"An Algonquian term originally applied to a mixture of bearberry leaves and tobacco. Because of the early scarcity of tobacco, or because he liked the mixture, the Indian rarely smoked pure tobacco. The name actually came from the Cree and Chippewa dialects and meant "what is mixed." The term later covered mixtures of Indian tobacco and leaves of the sumac, laurel, mansanita, squaw bush, and the inner barks of the red willow, dogwood, cherry, arrowwood, poplar, birch, etc"

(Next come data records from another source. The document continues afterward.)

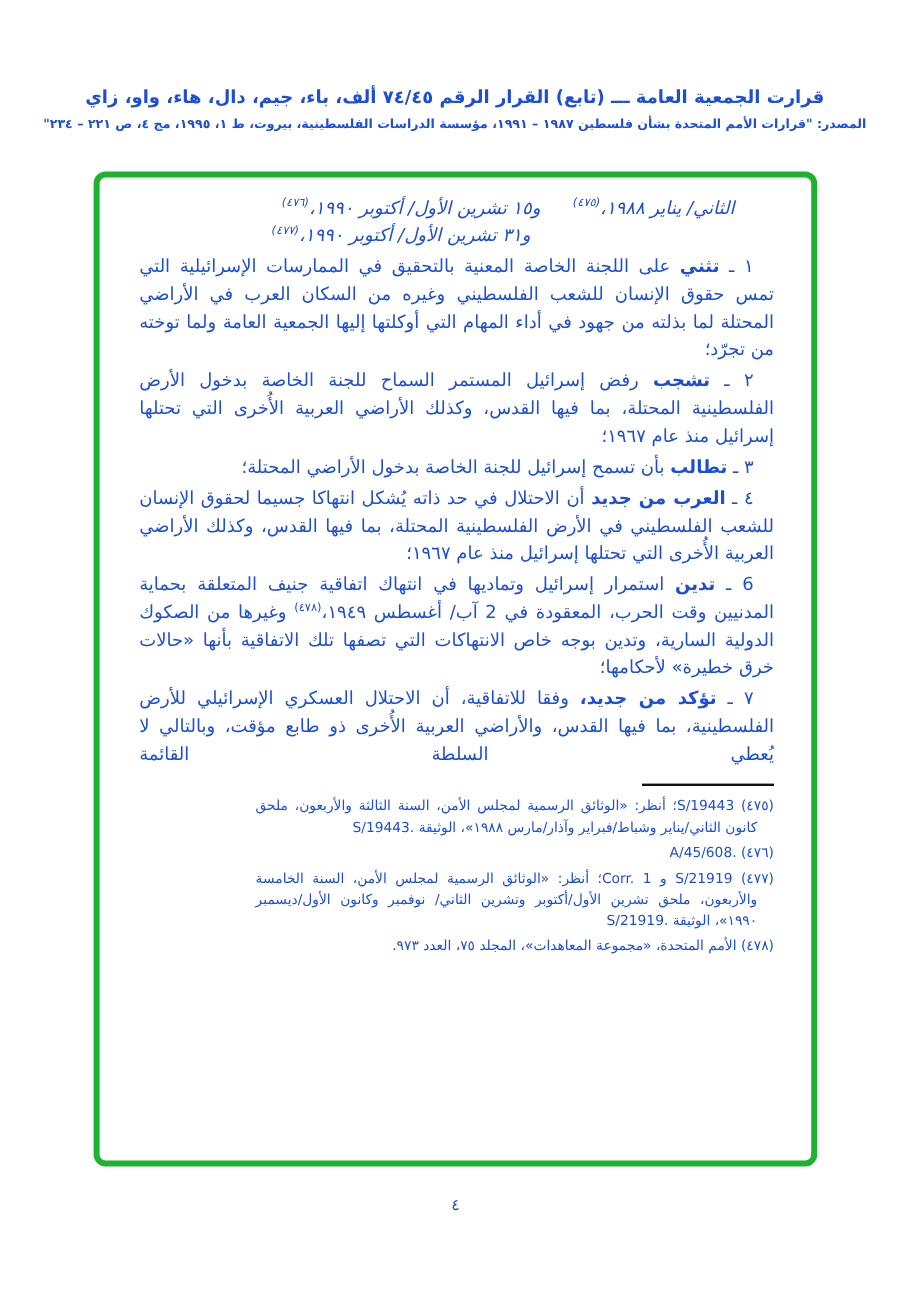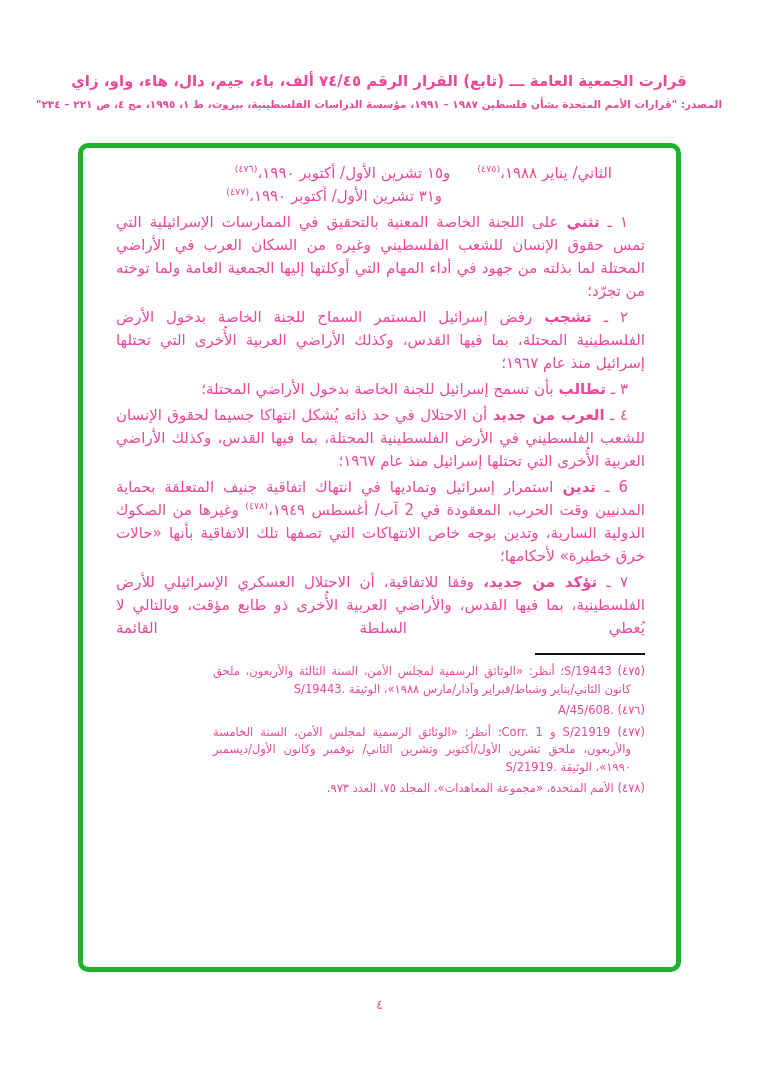"قرارت الجمعية العامة ـــ (تابع)" .page { color: #ec4899 -> #1d4ed8 }
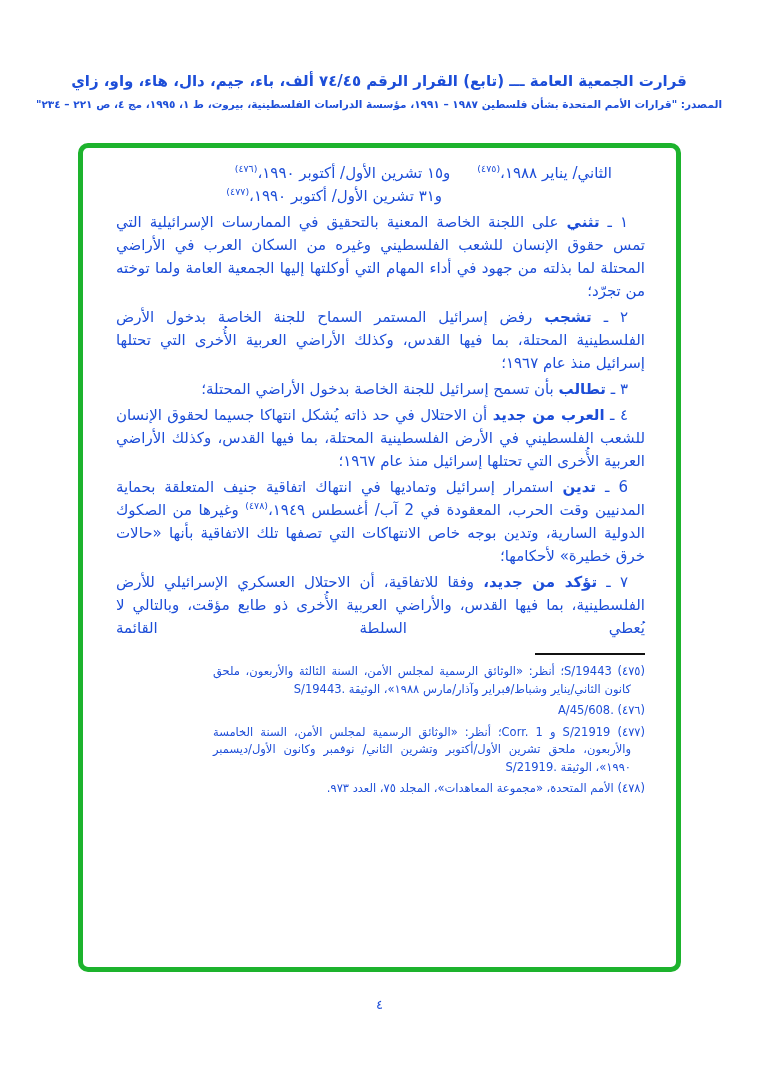"الثاني/ يناير ١٩٨٨،(٤٧٥)و١٥ تشرين الأول/" .intro-l1 { font-style: none -> italic }
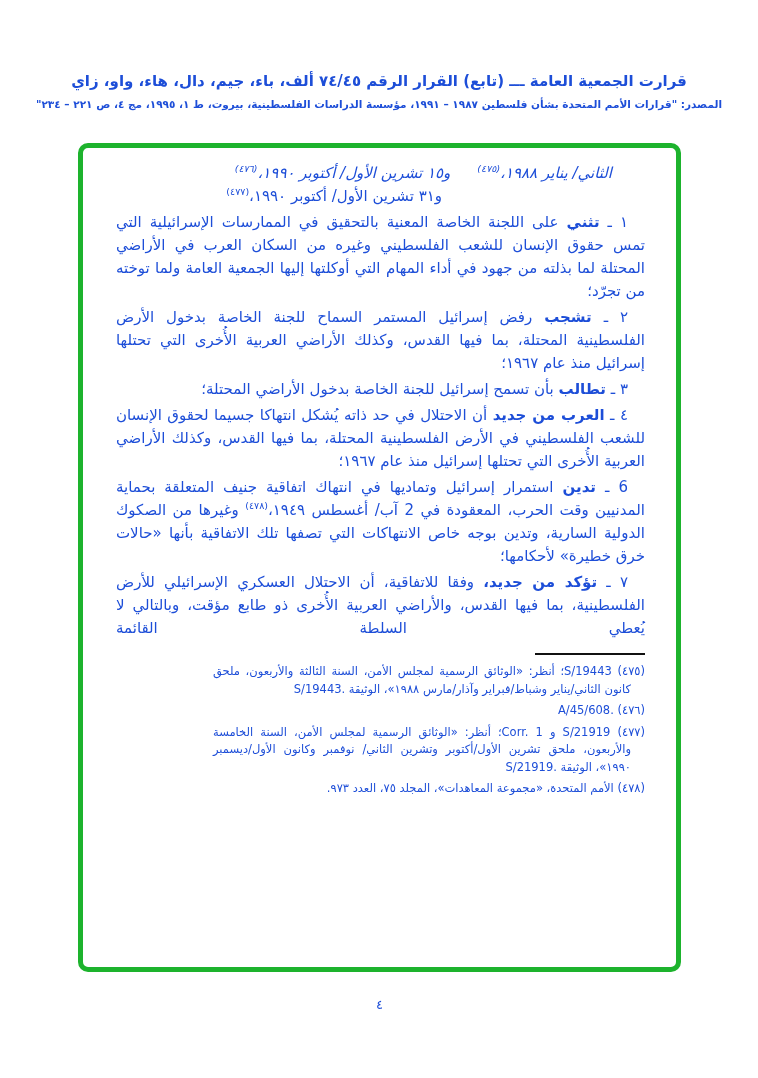"و٣١ تشرين الأول/ أكتوبر ١٩٩٠،(٤٧٧)" .intro-l2 { font-style: none -> italic }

"No rite was more widely practiced by indians than smoking.when an indian lit a mixture of tobacco and various aromatic herbs - called kinnikinnick - in the stone bowl of his pipe his intent was often deeply serious. The smoke that he exhaled was seen as a breath of prayer, and the pipe itself was regarded as an intimate channel of communication to the spirit world. Pipes were also used to sanctify communication between men. An early fur trapper named Alexander Ross noted that pipe smoking was "the introductory step to all important affairs, and no business can be entered upon with these people before the ceremony of smoking is over."
Ceremonial pipes were the personal property of a chief, medicine man or warrior. They were smoked according to a grave and precise ritual to pledge an oath or ratify a treaty, which inspired the white man's phrase "peace pipe."
The pipes were also used as passports while traveling and for conciliation in even the most private disputes. If a brave ran off with someone else's wife, etiquette decreed that he send an old man to the husband bearing a pipe. If the husband smoked the offering, it meant that he would not take revenge on the lovers. Many men owned an unadorned everyday pipe, because smoking was also a casual habit. But the older men sometimes felt obligated to warn the young warriors against excessive smoking: it could cut their wind and thus reduce their stamina in battle."